Akihisa Matsuda, MD1, Satoshi Matsumoto, MD1, Nobuyuki Sakurazawa, MD1, Youichi Kawano, MD1, Kumiko Sekiguchi, MD1, Fumihiko Ando, MD1, Masao Miyashita, MD1, Eiji Uchida, MD2. 1Department of Surgery, Nippon Medical School Chiba Hokusoh Hospital, Chiba Japan, 2Department of Surgery, Nippon Medical School, Tokyo Japan
Backgrounds: Although minimally invasive surgeries have been widespread, postoperative infectious complication (POI), which can increase length of hospital stay, medical cost, and worse survival, is still a major concern among colorectal surgeons. Recent studies demonstrated that simple and low-cost systemic inflammation- and immunologic-based scores (SIIS), such as Neutrophil-to-lymphocyte ratio (NLR) and platelet-to-lymphocyte ratio (PLR) could be prognostic factors for various cancers. There is recent evidence that relatively newly identified SIIS of the lymphocyte-to-monocyte ratio (LMR) is reported to be an independent predictor of long-term survival for patient underwent colorectal cancer surgery, and the predictive value is superior to established scores. However, the study evaluating LMR as a predictor of short-term postoperative outcomes is lacking. The aim of this study is to investigate the predictive potential of the preoperative LMR on postoperative infectious complications (POI) after laparoscopic colorectal cancer surgery. Methods: This is a retrospective single-institutional cohort study at Department of Surgery, Nippon Medical School Chiba Hokusoh Hospital. Consecutive 211 patients underwent laparoscopic colorectal cancer surgery with primary tumor resection from Jan 2014-Aug 2015 were enrolled. Patients were categorized into two groups (non-POI: n=176) and POI: n=35). The relation of clinicopathologic variables and SIIS including NLR, PLR, and LMR with POI were analyzed and then multivariate logistic regression analysis was conducted. Receiving operator characteristic (ROC) curve analysis was used for determination of cutoff points of preoperative LMR.
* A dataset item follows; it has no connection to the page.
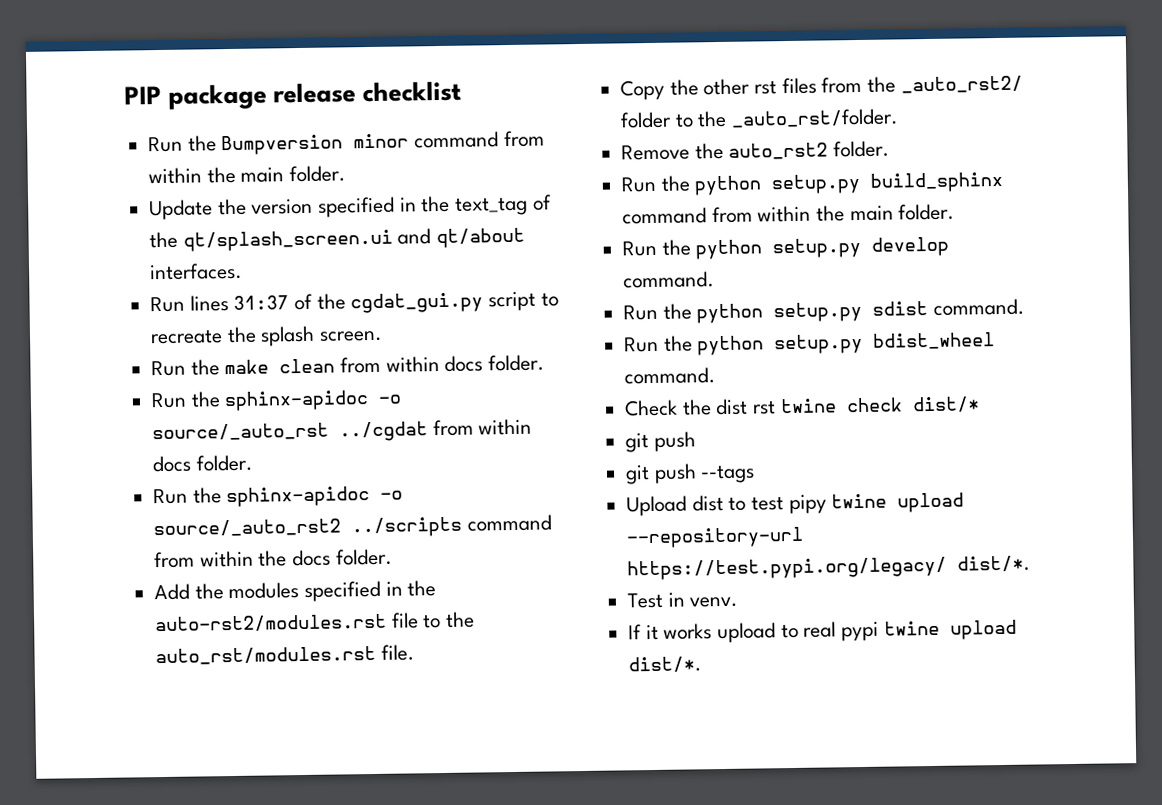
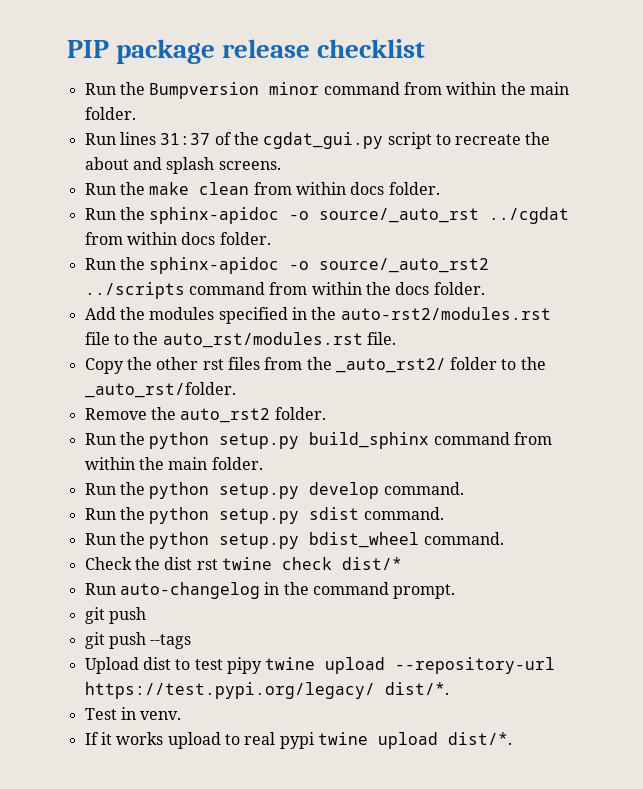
[149,194,552,221] [149,227,526,252] [149,262,244,281] // Update the version specified in the text_tag of the qt/splash_screen.ui and qt/about interfaces. -> (136, 113) none
[260,325,384,347] splash screen. -> [84,157,281,174] about and splash screens.
(980, 405) none -> [84,582,456,599] // Run auto-changelog in the command prompt.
Results: In univariate analysis of all patients, sex, body mass index, smoking, conversion to open surgery, surgery duration, transfusion, composite resection, blood albumin level, and preoperative LMR were significantly different between the groups. Other SIIS of NLR and PLR did not significantly differ. The lower LMR (cutoff 3.46), longer surgery duration, and smoking remained to be statistically significant for POI in multivariate analysis (LMR: odds ratio 3.97, 95% confidence interval 1.44-10.9, P=0.008). In the comparison of high and low LMR groups, the low LMR group had more advanced and aggressive tumor characteristics (size, depth, lymph node metastasis, and stage).
Conclusions: This is the first report that the lower LMR is a predictive factor for POI after laparoscopic colorectal cancer surgery, and it may provide additional information for treatment decisions to prevent POI.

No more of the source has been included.